Case Study: How Cellular Flow and VSM Optimized an Assembly Line

A long term Prosit customer recently had one assembly line struggling to meet their production goals. The entire line was losing time and adding cost. There were 18 employees all with different work content, no cellular flow, and not a clear vision of what each operator’s job function on the line.

At the time Prosit was tasked with optimizing the line, their output was less than 5 units per day. The  customer needed 8-9 units per day in order to fulfill their goals. In a nutshell, the line had dropped below 50% goal performance. Each unit off the line was worth about $8,000 if the customer was to fulfill the demand. Each operator losing time, every process not followed, and material not assembled correctly was eating into the company’s profit by boosting the cost of production.
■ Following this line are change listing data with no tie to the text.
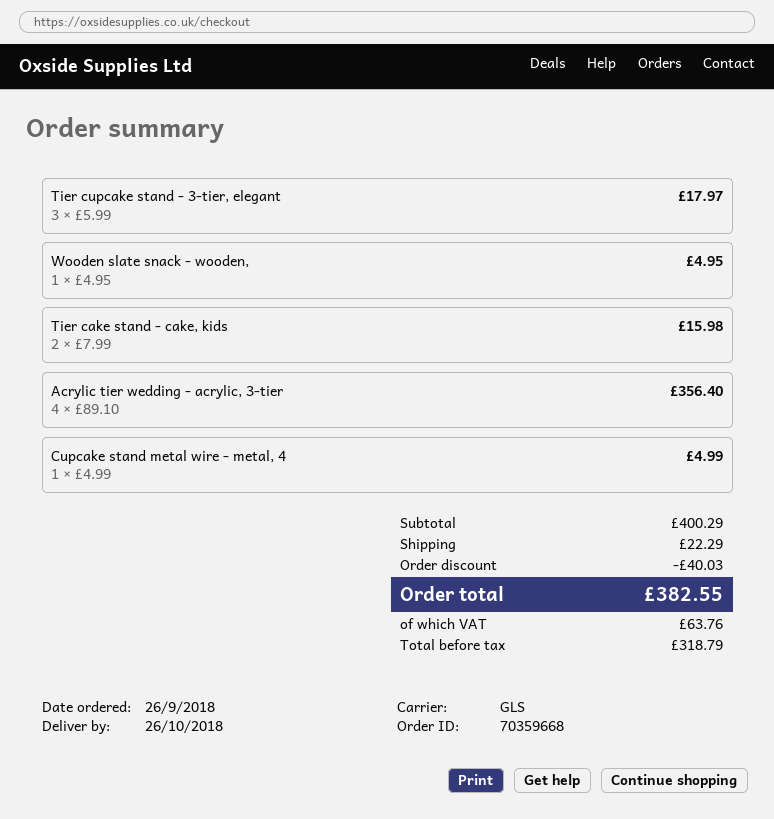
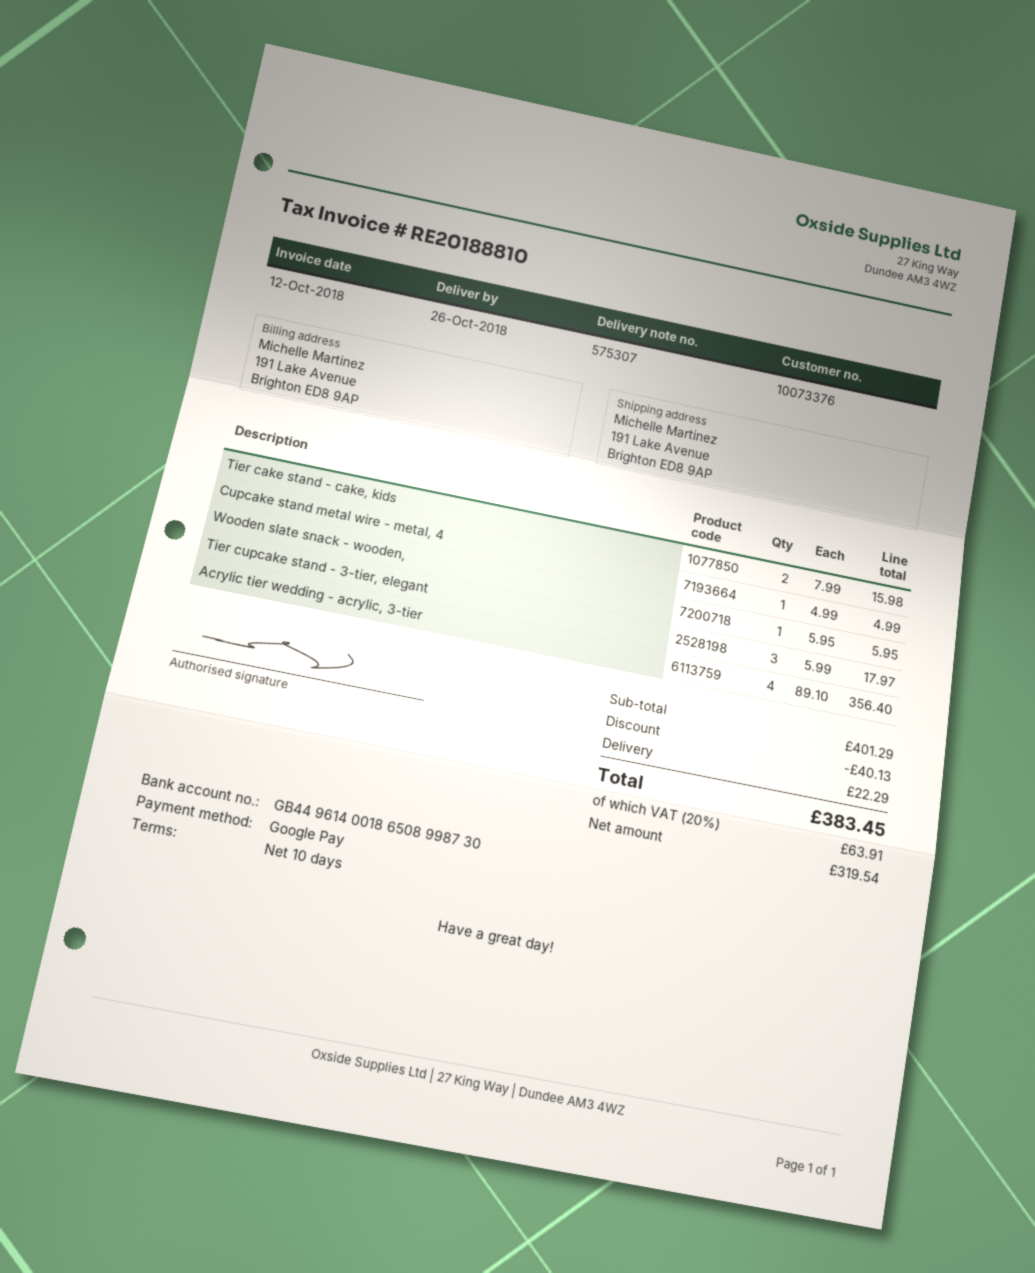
Wooden slate snack - wooden,: 1 x 4.95 = 4.95 -> 1 x 5.95 = 5.95
subtotal: 400.29 -> 401.29
discount: 40.03 -> 40.13
net: 318.79 -> 319.54
tax: 63.76 -> 63.91
total: 382.55 -> 383.45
ChartProsit’s mission was to optimize all 18 operators, develop a plan distinctive to each day, and create a cellular flow that would benefit the assembly line starting with the supervisor and working down.
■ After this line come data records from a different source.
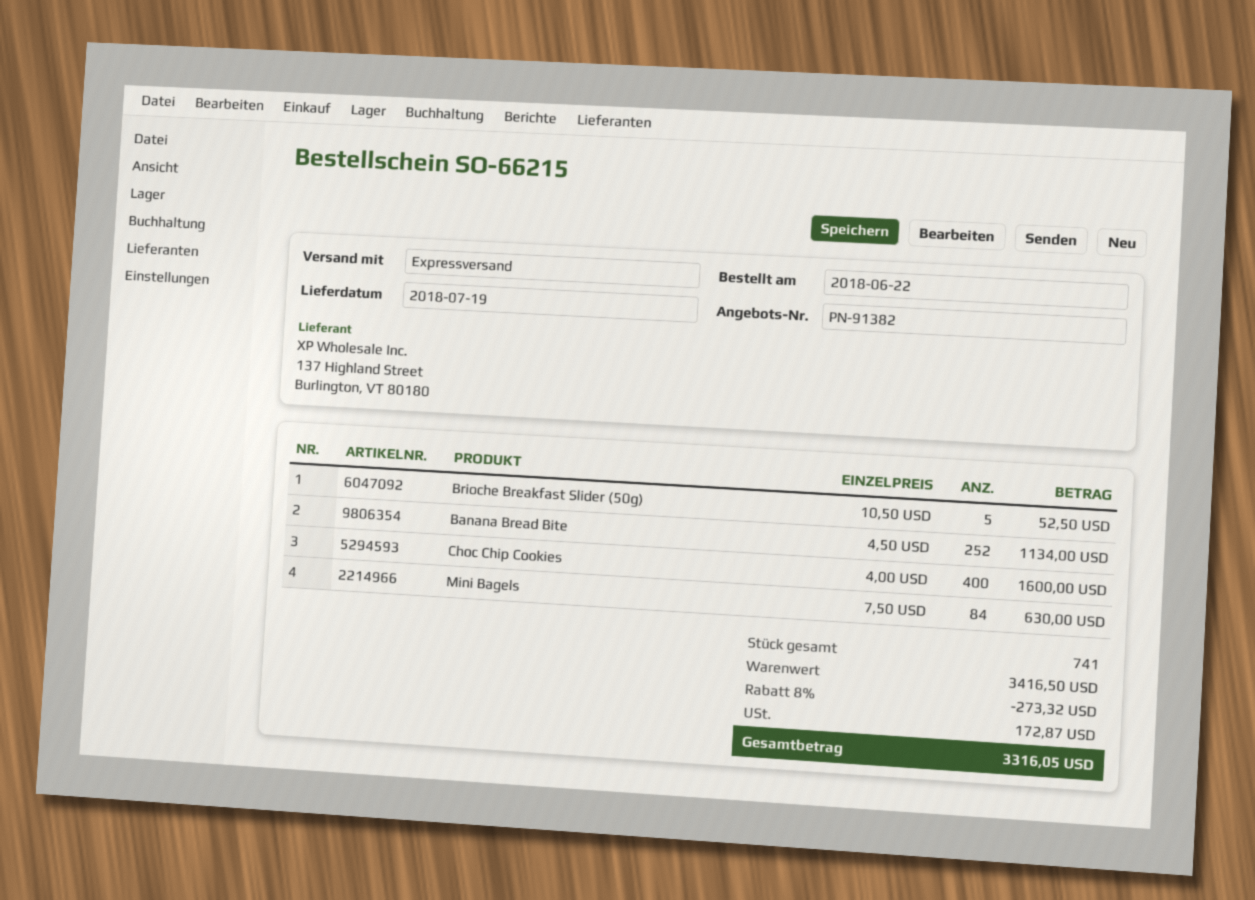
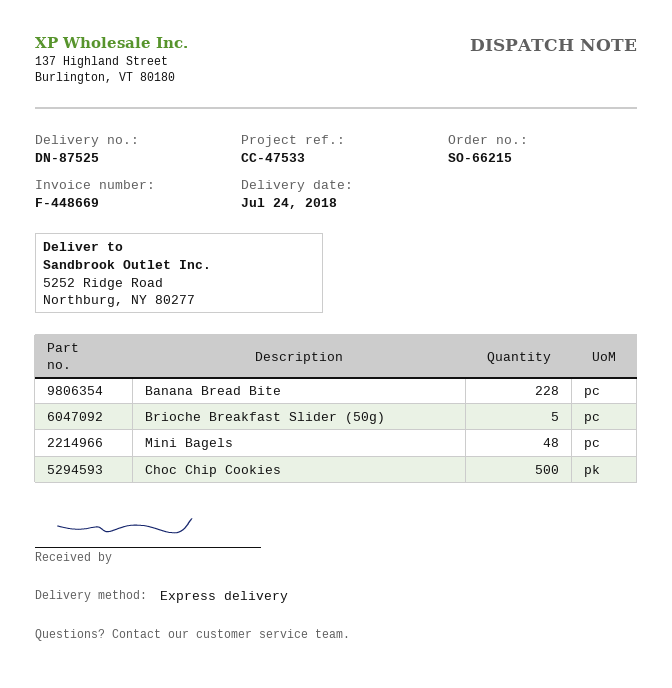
delivery date: 2018-07-19 -> 2018-07-24
Banana Bread Bite: 252 -> 228
Choc Chip Cookies: 400 -> 500
Mini Bagels: 84 -> 48

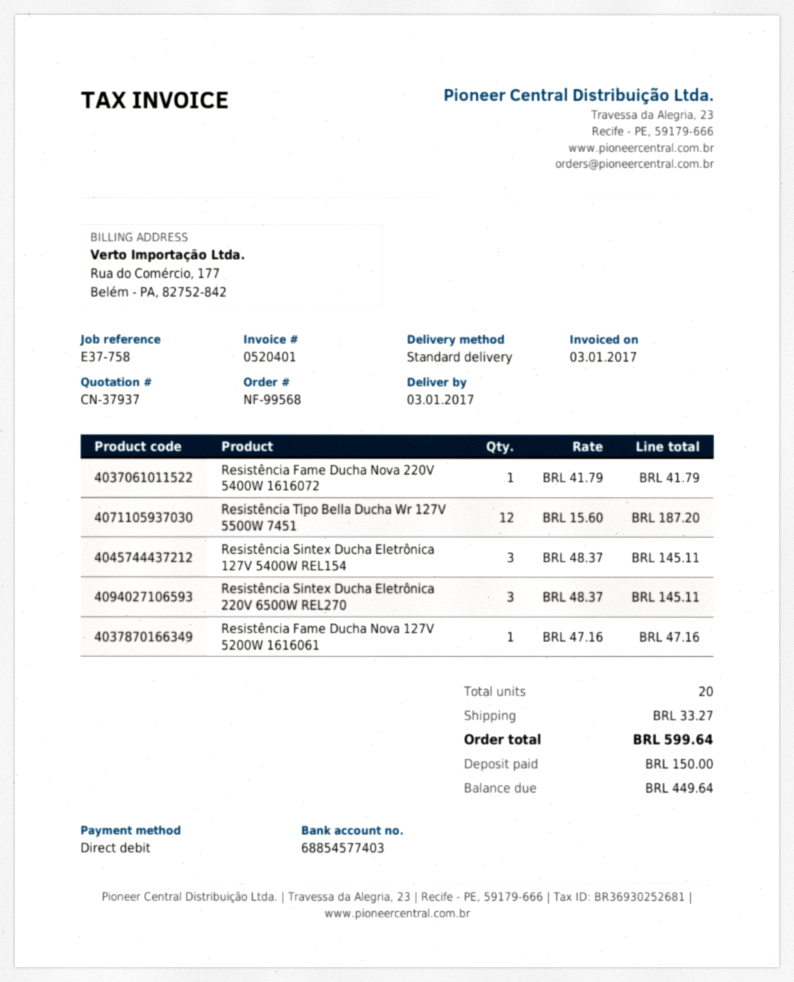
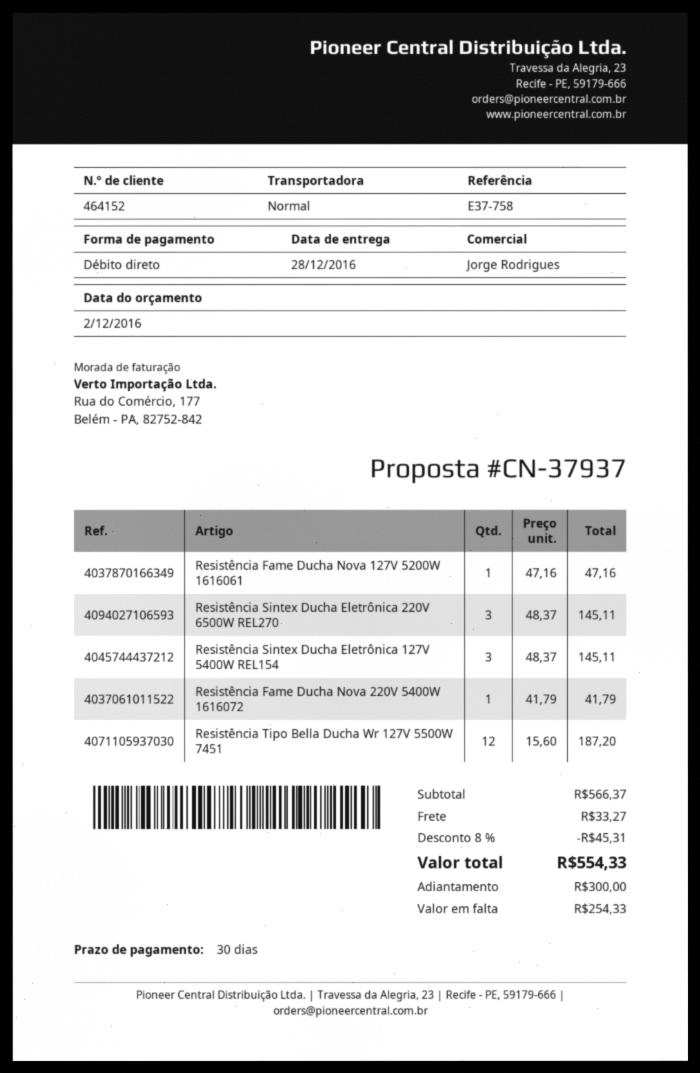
delivery date: 2017-01-03 -> 2016-12-28
discount: none -> 8% = 45.31
total: 599.64 -> 554.33
deposit: 150.00 -> 300.00
balance: 449.64 -> 254.33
Prosit trained the supervisor to look for waste and develop ways to streamline this assembly line. The ultimate goal to reach the demand was to have 1 unit to come off the line each hour, for an 8 hour shift. Through time studies, employee interviews, and lean process improvement initiatives the goal was achieved.

The results from the improvement in assembly line efficiency lowered costs from $3,000 to $1,200 per unit.

Additional benefits include;

  • Employee satisfaction through work content mapping
  • Quality assurance
  • Cross training ability
  • No loss of manpower; just better performance and results

None of this was present before Prosit took on the project. Now the client can count on this assembly line to turn on and off whenever it needs to meet a tight demand.